Samedi 28 mars 2026
Le transfert des enfants chez leur père était tendu. Et c’était ma faute.
Une dispute avec ma fille. Ma rancœur envers son père. Il m’a laissée seule en première ligne toute la semaine. J’avais besoin de soutien. Il le savait. Il n’a rien fait.
Je suis rentrée chez moi, en colère. Contre lui.
Contre moi. Épuisée, je perds toute rationalité. C’est pire quand la fatigue est mentale.

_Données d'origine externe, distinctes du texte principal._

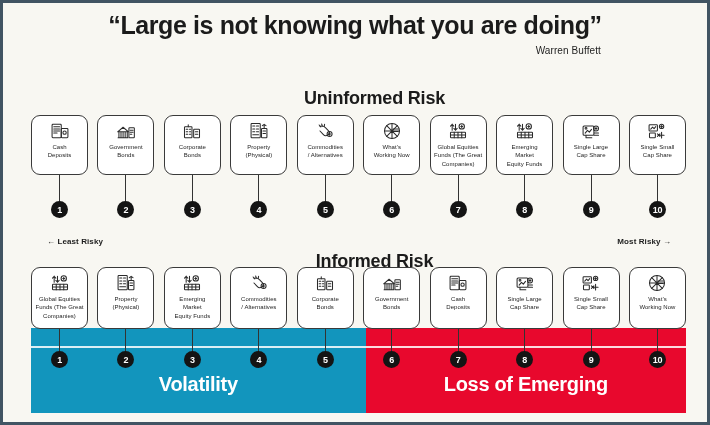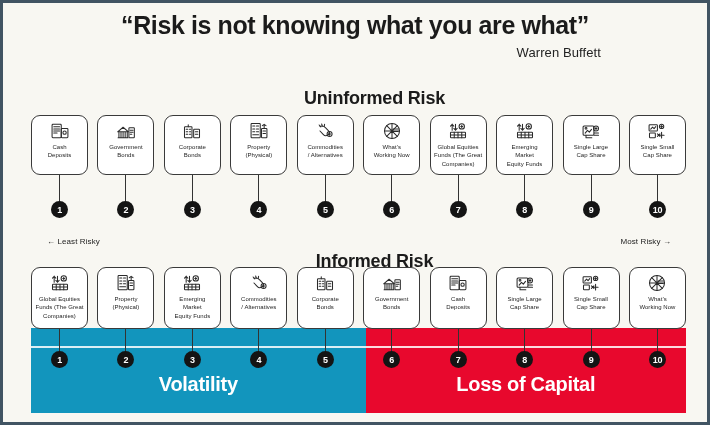"“Risk is not knowing what" div.quote { text: Risk is not knowing what you are what -> Large is not knowing what you are doing }
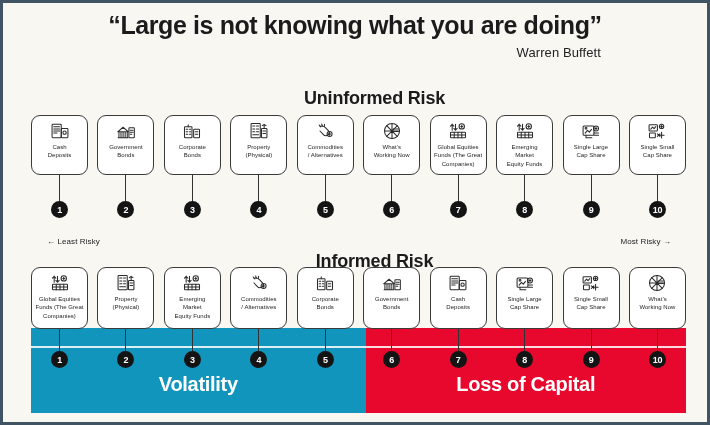"Warren Buffett" .attribution { font-size: 13px -> 10px }
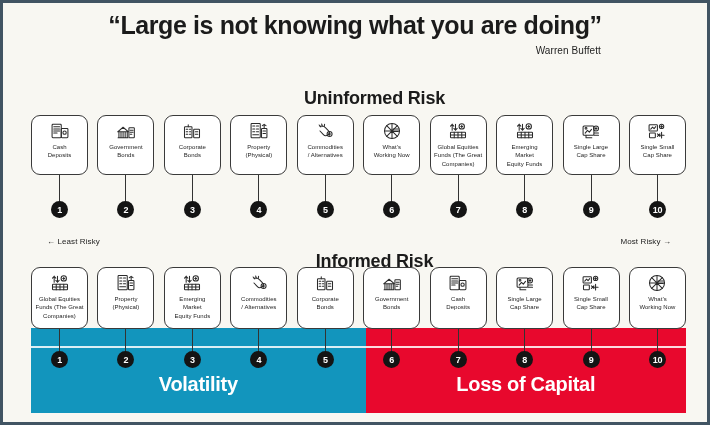"← Least Risky" .risk-label { font-weight: 400 -> 700 }
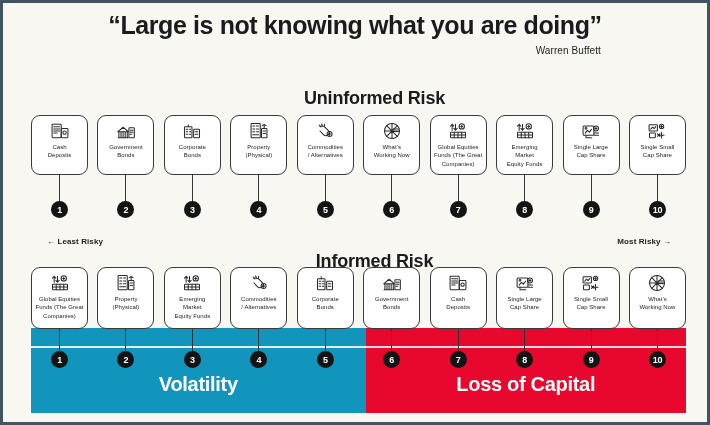"Loss of Capital" div.band-title { text: Capital -> Emerging }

Mais parfois, la colère est salvatrice : ménage effréné en rentrant. L’appartement est nickel. Séance de sport faite. La première depuis des semaines.
Un message à ma fille. Pour apaiser et la rassurer, aussi : « Je vais me reposer. Prendre soin de moi. On se retrouve dimanche. Je t’aime. ».
J’ai fini la soirée dans un bain.
Ce matin, je suis au café avec l’espoir inavoué de croiser le vigile.
Chaque matin, j’envoie un message à Mr Connard.
Je dis « Bonjour ». Il répond « Slt ». Enfin, quand il répond.
A croire que même les voyelles c’est trop lui demander.
Les premiers jours, je croyais qu’il répondait parce qu’il était disponible pour une conversation. Mais non, il ne répond que pour expliquer à quel point il ne l’est pas.
Je préfère m’en amuser. C’est devenu un jeu.
« – Bonjour.
– Slt.
– Dsp ?
– Pas après 7 h 30, non.
– Ah, tu comprends sans les voyelles toi ! ».
Ça ne mène nulle part. C’est devenu tellement absurde, que ça en devient comique.
Le pire, c’est que ça m’arrange presque. Je n’aurais pas les mots si soudainement, il acceptait de discuter.
Heureusement, aucune chance que cela arrive.
Je reprends du poids. Je repasse les paliers mais à la hausse.
Fin mars déja. Et je n’ai pas avancé dans mes objectifs. Je reste coincée au début du parcours. 5 kg perdus sur 20 à perdre.
Ma routine est encore trop perméable aux évènements extérieurs.
Le vigile ne travaille pas mais il est au café, à quelques tables. Il m’a vue.
A son sourire, je crois qu’il m’attendait.